Originally published at: This 1984 video showing how travelers checked their email is like ancient history | Boing Boing


I still have a model 100 and retro-brited it, those computers were amazing.

(I used to go on chat systems back around 1990 with it to be weird)


I’m not gonna tell you the account number.
Proceeds to film the finger moving left to right so you can see and work it out anyway


The struggle is real.

For 1984, that would have been pretty amazing. And expensive as all hell. But there you go, email while you’re on the road.


I had email in 1985 through the BBSs. The messages would go out at the end of the day in bulk. I remember when I first got a more normal email address in 1987 at UCSC, and being amazed the messages were sent and received immediately.

Also - in the mid 80s I frequented a chat forum in the San Diego area that I called in to with my 300 baud modem. I think it was called SSI. It was mostly high school kids on this.

Fifteen people could log on at once and talk either privately or publicly. Each person would have a handle and a number. It would look like this “Ptolemy (that was me) has entered through port 12.” Then you’d communicate like this: 12>ALL (message) for public messages or 12>5 (message) for a private message to the person on port 5.

At one point I accidentally figured out the software would crash if you entered a period for the user name. I was free to roam around the computer, and made a copy of the chat software (it was in BASIC). I wrote a bunch of new routines and would run my version - could do stuff like read and send from other ports - I never used this maliciously, just some good old fashion snooping (what can I say, I was 16 years old).

My question - does anyone remember this SSI chat forum in the San Diego / El Cajon / Santee area in 1985?

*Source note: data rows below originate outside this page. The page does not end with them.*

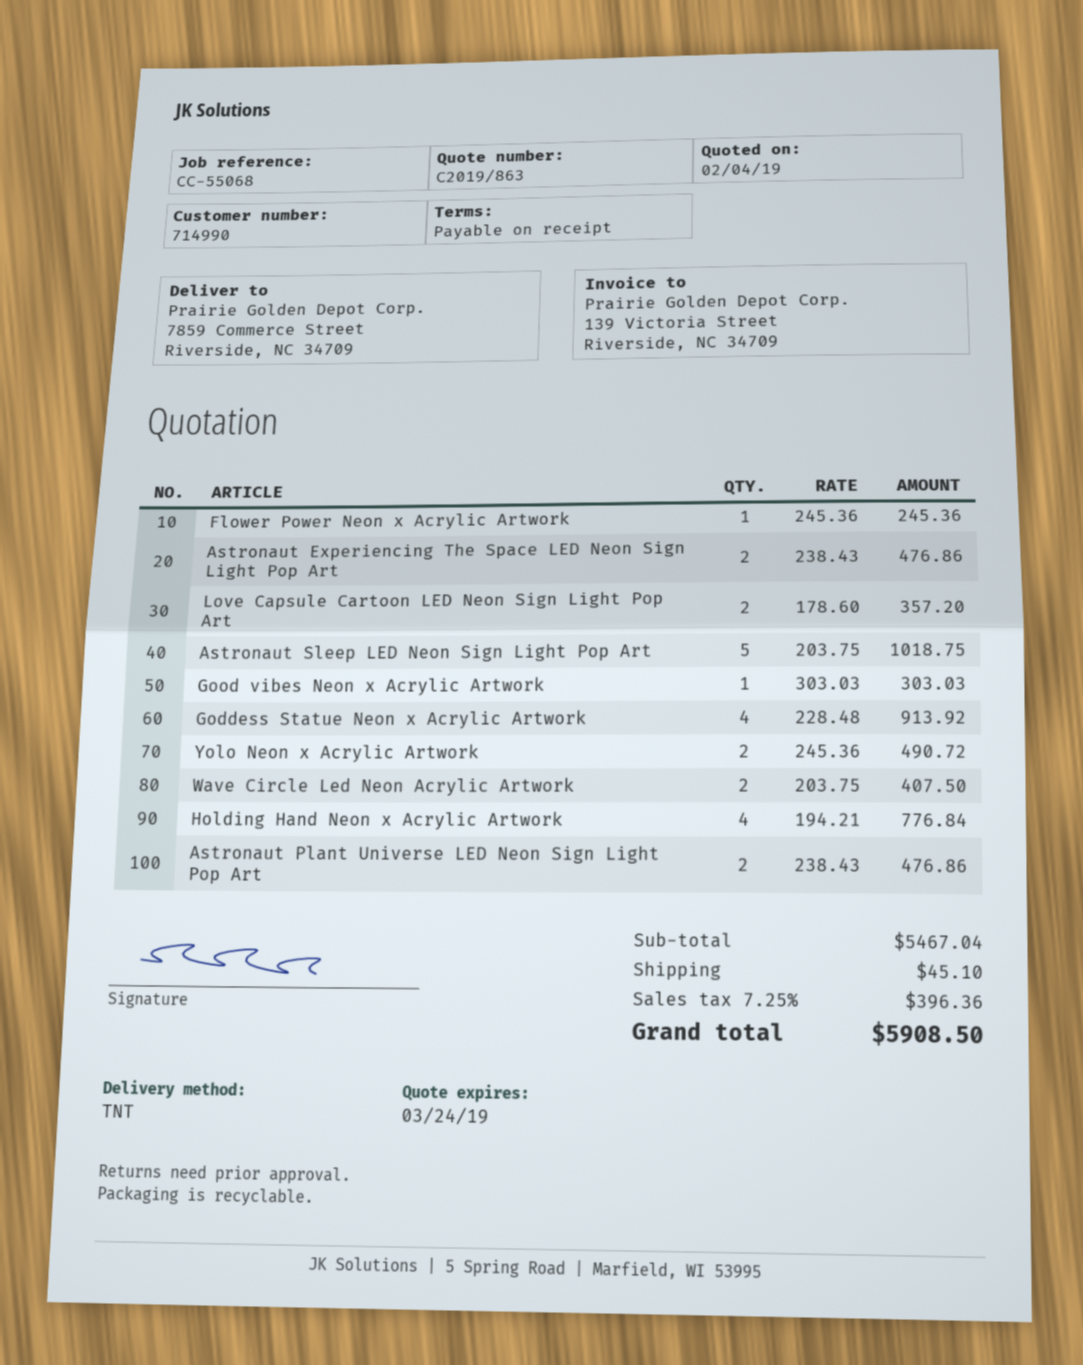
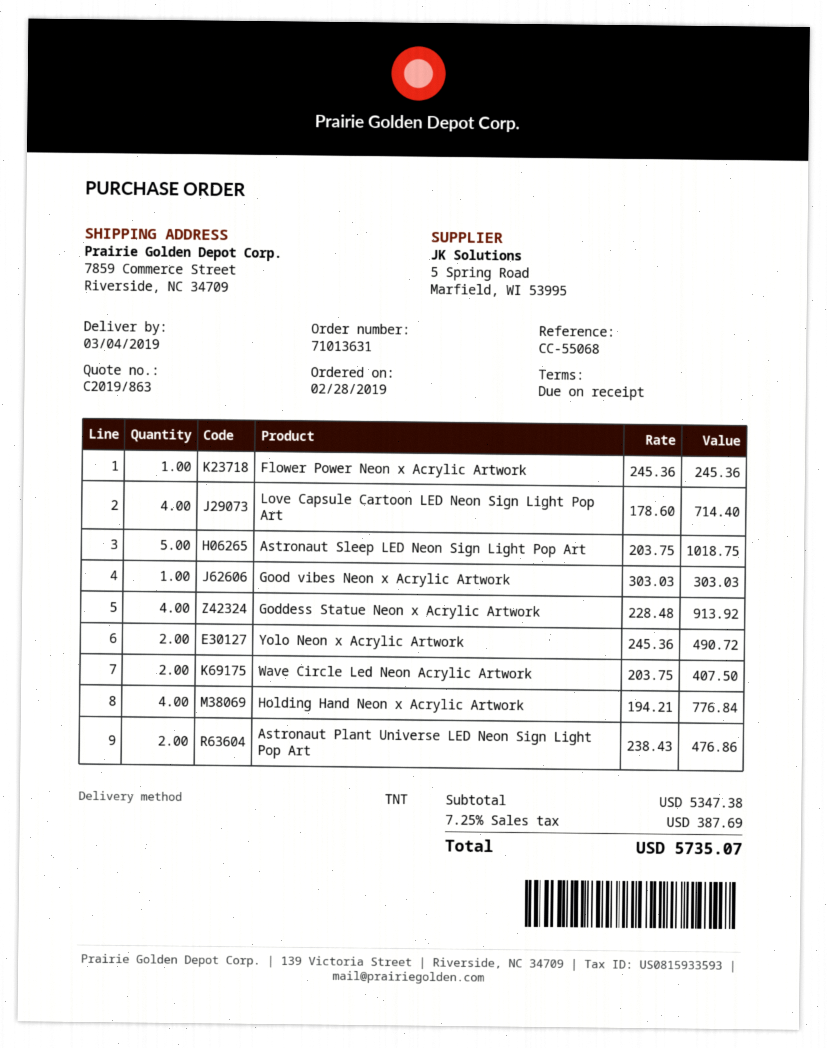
Astronaut Experiencing The Space LED Neon Sign Light Pop Art: 2 x 238.43 = 476.86 -> none
Love Capsule Cartoon LED Neon Sign Light Pop Art: 2 x 178.60 = 357.20 -> 4 x 178.60 = 714.40
subtotal: 5467.04 -> 5347.38
shipping: 45.10 -> none
tax: 7.25% = 396.36 -> 7.25% = 387.69
total: 5908.50 -> 5735.07

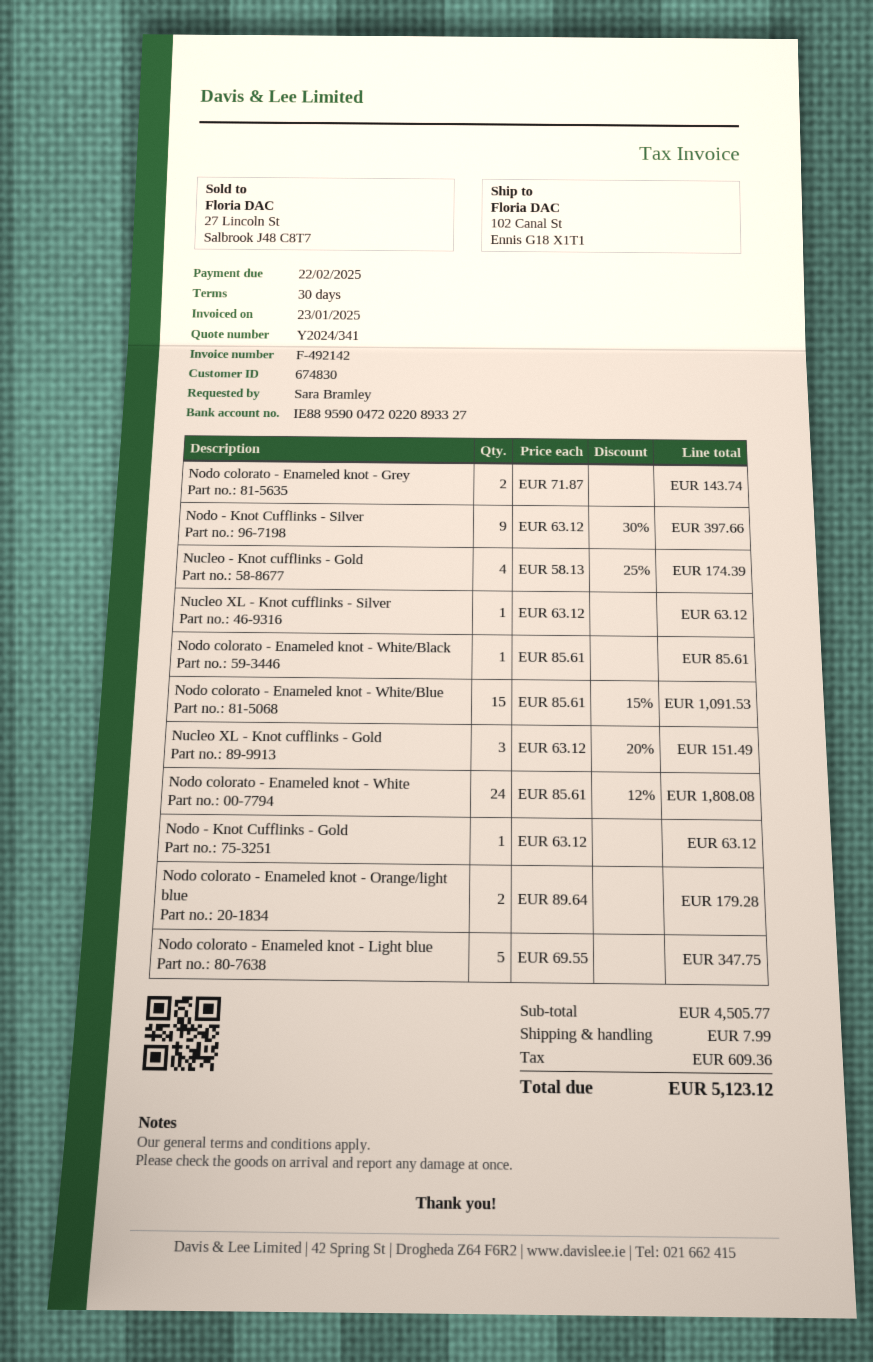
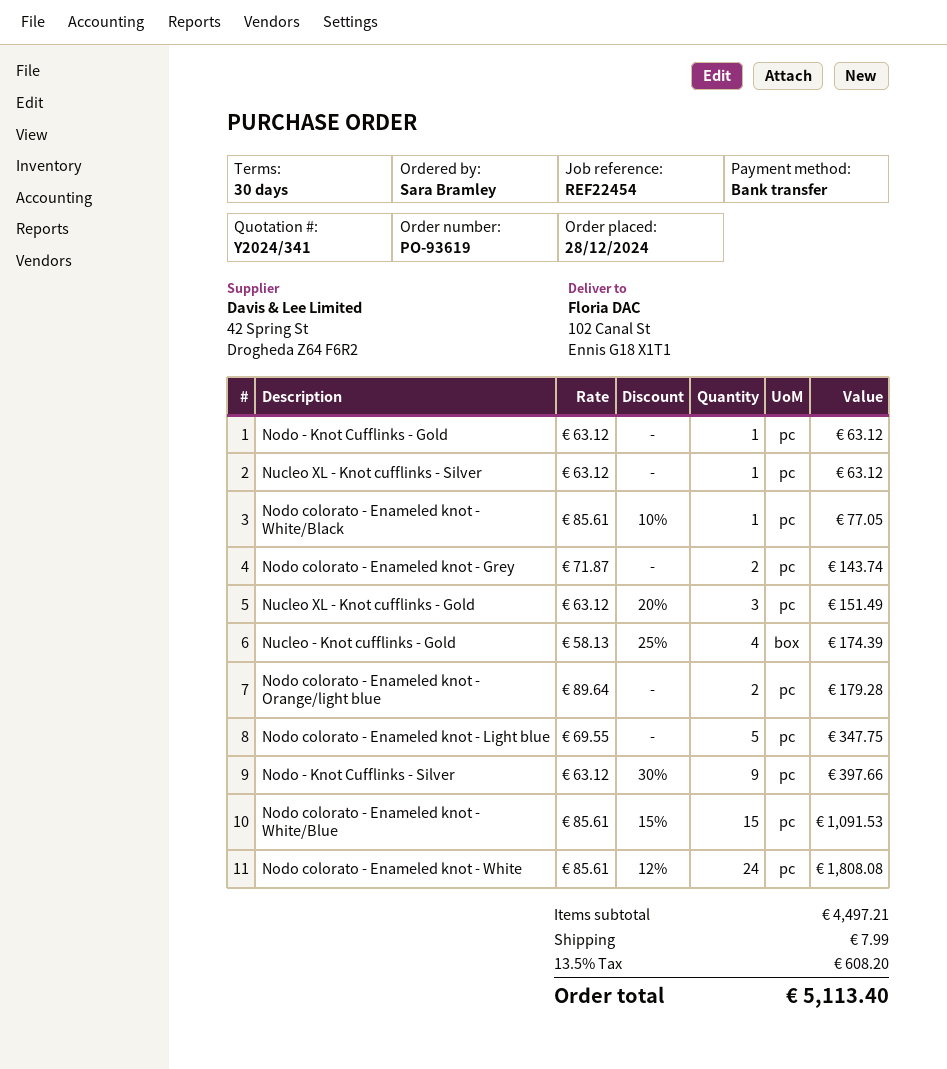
Nodo colorato - Enameled knot - White/Black: 1 x 85.61 = 85.61 -> 1 x 85.61 - 10% = 77.05
subtotal: 4505.77 -> 4497.21
tax: 609.36 -> 608.20
total: 5123.12 -> 5113.40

I remember using the homebrew 6800 computer that my brother and I made in high school for logging into the university timesharing DECsystem-10 in the late seventies using a borrowed 300 baud modem. The display was a whopping 16 lines of 32 characters on a black and white TV set; we were used to using the 24x80 CRT terminals in various offices. This TRS-80 Model 100 has an even smaller screen than that!
At least the text scrolled across the screen slowly enough to read before it vanished.



I was active in the San Diego BBS community back then, but don’t recall that chat system. I lived in North County, and with the cost of “Zone 3” telephone calls in the same area code, that isn’t too surprising.

I used to be on several GBBS, CMS, and ProLine systems back then, as I was a very active Apple //e user for 8+ years! Finally got rid of it when I purchasd a 386 DX 25 w/ Windows 3.1 and came to the dark side.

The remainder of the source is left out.